PrimeGrid Challenges 2022

Page 6 - Seeking answers? Join the AnandTech community: where nearly half-a-million members share solutions and discuss the latest tech.

Markfw

Moderator Emeritus, Elite Member
May 16, 2002
25,738
14,770
136
OK, I was trying to clean the queue so I removed primegrid and was trying to re-add it. 4 times in a row it says "failed to add project . try again later" Ever seen this ?
 

Skillz

Senior member
Feb 14, 2014
946
979
136
What version of BOINC are you using? Sounds like its an outdated version. I had a similar issue, updating BOINC to the latest build fixed it for me.
 

Markfw

Moderator Emeritus, Elite Member
May 16, 2002
25,738
14,770
136
Download the newest version. I think it's 7.16.20 now, should fix it.
Thanks, I did and it fixed it. But DAMN, Microsoft takes forever to boot win 10 when you have been up for months without rebooting, and updated edge, which I did not want, and had to end task to get it off my screen.

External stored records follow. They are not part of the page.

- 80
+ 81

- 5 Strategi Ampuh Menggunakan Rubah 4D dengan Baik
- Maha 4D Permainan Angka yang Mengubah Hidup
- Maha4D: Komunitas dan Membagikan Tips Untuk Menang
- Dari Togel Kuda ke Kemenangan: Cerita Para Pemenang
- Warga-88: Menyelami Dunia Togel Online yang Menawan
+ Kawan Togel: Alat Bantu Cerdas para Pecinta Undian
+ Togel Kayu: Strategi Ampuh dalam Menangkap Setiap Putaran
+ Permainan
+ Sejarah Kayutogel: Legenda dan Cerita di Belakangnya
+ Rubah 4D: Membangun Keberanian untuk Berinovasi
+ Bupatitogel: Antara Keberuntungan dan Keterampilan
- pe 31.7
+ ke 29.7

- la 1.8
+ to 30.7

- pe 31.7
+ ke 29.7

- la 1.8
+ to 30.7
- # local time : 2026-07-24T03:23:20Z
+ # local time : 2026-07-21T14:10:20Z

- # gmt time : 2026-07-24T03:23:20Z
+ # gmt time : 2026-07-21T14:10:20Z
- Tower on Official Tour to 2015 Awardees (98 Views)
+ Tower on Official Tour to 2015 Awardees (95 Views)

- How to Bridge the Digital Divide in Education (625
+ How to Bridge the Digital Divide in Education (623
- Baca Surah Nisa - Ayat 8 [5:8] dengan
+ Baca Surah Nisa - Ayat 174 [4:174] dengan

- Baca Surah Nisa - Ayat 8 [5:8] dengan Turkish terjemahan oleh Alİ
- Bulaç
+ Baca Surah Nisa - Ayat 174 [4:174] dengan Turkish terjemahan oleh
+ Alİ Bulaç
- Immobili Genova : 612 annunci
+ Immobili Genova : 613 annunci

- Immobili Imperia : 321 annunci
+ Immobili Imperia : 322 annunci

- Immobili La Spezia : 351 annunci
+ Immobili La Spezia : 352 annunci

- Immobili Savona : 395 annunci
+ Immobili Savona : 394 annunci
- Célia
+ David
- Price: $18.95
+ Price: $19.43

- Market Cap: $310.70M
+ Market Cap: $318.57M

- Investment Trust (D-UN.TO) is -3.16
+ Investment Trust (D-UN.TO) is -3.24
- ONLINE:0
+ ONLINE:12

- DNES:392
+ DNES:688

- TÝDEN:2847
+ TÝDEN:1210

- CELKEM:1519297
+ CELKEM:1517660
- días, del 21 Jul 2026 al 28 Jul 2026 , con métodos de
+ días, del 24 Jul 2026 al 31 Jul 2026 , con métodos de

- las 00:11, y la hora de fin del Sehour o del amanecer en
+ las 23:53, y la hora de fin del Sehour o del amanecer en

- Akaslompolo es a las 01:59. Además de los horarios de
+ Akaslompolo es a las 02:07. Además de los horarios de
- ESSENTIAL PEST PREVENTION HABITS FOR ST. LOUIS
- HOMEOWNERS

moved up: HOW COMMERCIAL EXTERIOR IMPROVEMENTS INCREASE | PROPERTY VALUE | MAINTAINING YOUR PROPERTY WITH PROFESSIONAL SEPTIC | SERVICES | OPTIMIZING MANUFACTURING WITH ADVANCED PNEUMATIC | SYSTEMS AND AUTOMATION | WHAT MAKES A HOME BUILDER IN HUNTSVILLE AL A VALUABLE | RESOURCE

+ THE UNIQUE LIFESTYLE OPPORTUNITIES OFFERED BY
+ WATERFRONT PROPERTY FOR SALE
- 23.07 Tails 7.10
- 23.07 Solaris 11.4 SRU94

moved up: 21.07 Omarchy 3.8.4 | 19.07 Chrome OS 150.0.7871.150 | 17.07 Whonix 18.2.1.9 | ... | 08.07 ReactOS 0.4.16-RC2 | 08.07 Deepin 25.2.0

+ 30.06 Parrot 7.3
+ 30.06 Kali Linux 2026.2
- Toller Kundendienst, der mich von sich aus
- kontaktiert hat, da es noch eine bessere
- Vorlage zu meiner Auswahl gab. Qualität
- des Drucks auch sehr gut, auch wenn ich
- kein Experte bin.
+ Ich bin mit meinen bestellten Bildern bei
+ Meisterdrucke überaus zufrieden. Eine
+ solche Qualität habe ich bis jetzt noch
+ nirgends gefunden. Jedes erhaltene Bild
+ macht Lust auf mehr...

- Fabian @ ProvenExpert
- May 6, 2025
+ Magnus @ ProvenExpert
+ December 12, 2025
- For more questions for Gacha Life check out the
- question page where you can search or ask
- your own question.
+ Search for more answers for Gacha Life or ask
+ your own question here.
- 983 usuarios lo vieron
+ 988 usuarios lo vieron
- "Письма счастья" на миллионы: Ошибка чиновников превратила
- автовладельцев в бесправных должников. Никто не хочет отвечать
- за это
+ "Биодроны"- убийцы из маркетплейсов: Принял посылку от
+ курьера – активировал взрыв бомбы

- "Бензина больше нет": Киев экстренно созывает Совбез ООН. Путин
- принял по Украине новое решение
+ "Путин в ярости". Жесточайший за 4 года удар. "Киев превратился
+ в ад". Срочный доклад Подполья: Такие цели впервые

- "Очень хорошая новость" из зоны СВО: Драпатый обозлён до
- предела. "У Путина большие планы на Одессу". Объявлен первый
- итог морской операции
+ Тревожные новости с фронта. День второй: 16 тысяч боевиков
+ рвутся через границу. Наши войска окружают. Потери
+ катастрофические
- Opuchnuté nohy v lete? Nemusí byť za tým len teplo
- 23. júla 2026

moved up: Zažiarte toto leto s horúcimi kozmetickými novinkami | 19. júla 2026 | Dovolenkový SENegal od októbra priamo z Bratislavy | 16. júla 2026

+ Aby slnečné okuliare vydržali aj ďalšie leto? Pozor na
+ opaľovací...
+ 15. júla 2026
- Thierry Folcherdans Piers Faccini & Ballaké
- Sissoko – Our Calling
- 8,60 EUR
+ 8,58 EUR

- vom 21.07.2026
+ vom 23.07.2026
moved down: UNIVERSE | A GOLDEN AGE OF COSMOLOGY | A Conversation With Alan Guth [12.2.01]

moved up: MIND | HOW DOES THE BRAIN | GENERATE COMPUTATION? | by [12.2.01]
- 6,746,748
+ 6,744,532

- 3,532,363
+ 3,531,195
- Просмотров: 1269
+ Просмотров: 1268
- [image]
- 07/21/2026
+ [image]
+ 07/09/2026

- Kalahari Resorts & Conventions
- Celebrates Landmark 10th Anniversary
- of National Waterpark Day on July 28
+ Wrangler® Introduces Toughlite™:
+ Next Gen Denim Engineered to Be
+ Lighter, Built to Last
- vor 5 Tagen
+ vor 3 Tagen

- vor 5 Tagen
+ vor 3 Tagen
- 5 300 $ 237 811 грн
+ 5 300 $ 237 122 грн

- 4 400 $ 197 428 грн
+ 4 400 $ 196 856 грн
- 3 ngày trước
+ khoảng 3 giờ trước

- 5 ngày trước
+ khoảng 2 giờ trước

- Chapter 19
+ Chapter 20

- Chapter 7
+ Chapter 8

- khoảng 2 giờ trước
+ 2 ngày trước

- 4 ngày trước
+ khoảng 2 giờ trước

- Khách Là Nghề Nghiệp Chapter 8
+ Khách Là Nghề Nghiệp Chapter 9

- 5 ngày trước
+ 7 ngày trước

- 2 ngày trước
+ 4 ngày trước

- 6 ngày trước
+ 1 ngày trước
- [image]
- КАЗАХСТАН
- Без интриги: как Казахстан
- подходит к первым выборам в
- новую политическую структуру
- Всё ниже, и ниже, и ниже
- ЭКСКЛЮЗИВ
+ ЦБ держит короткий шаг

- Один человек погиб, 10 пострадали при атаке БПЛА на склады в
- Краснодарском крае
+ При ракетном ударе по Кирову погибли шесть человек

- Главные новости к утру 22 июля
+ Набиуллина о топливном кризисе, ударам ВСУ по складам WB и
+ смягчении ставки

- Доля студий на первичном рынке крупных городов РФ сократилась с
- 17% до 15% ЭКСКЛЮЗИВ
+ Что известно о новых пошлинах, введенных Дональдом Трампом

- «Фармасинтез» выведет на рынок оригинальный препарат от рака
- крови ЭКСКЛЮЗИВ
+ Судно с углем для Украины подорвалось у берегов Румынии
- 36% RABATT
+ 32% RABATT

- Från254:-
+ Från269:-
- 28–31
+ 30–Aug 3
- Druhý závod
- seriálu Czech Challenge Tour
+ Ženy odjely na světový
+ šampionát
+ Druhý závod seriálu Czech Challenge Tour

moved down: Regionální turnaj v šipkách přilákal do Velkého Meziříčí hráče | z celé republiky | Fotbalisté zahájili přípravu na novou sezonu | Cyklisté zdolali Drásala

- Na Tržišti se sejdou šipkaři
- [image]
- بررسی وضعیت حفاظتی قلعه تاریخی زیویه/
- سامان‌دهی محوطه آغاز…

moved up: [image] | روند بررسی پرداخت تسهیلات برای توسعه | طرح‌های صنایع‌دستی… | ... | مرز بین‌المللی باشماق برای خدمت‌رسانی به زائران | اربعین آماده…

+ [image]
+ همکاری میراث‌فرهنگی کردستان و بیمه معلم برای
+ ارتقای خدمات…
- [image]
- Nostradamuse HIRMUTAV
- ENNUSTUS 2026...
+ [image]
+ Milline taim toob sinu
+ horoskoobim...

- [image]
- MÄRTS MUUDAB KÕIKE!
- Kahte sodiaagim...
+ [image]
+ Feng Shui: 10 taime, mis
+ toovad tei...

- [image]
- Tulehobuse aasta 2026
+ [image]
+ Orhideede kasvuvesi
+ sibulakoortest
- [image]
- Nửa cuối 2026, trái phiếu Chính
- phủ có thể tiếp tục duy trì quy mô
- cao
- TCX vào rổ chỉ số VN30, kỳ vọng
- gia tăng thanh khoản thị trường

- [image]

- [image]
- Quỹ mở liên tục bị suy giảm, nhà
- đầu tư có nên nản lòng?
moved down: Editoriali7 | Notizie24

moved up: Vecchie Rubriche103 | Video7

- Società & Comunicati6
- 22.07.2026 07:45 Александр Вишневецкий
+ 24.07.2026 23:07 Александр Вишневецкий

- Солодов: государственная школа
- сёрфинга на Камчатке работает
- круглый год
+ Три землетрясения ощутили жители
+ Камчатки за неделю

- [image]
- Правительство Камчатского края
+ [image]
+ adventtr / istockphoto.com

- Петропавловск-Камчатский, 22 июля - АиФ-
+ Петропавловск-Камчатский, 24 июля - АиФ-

And its been over 20 minutes, and NO tasks.....
 
Last edited:

Markfw

Moderator Emeritus, Elite Member
May 16, 2002
25,738
14,770
136
I disabled the E cores, since this 321 does 16C at a time. The power curve went UP to 297 watts ! No video usage.
 

Markfw

Moderator Emeritus, Elite Member
May 16, 2002
25,738
14,770
136
OK, 300 watts for 8 cores. and no video at all come on... Who likes Alderlake ???? I really want to know what it offers. And default bios, except memory speed and disable ecores.
 

Markfw

Moderator Emeritus, Elite Member
May 16, 2002
25,738
14,770
136
Does this software use AVX-512 ? I heard that if you disable the e-cores, its will use avx-512. Since I have a big heatsink on it, it must be doing that ? Its just changed back to 162 watts, this is crazy.
 

StefanR5R

Elite Member
Dec 10, 2016
5,682
8,240
136
I disabled the E cores, since this 321 does 16C at a time. The power curve went UP to 297 watts !
From what I read, vendors of DIY PC mainboards tend to set insane default power limits in their BIOSes. Not sure what Intel's defaults are. But 300 W shouldn't be a sustained limit for such a little processor. (Arguably, even short-term limits should be a lot lot lower than that for sanity.)

Does this software use AVX-512 ?
It does if there is hardware support. Is it listed in the CPU capabilities? (lscpu on Linux; don't know about Windows, maybe CPU-Z.) Also, you can look into the BOINC data directory, "slots/?" subdirectory of a running task, "stderr.txt" file. The LLR exe logs which vector implementation it uses. After a task was finished and the result reported to the PrimeGrid server, you can view stderr.txt on the result page.¹

There is a catch: The AVX-512 port of LLR was made in order to be able to utilize both vector units of those Skylake-X/-SP CPUs which have two of those per core. It turned out that the FMA transform which was used by versions before this port performed somewhat better than the AVX-512 port on other Skylake(-X?)/-SP CPUs which only have 1 vector unit per core. I don't know what the status on Alder Lake is, which presumably has got one AVX-512 unit too (which is normally disabled by firmware).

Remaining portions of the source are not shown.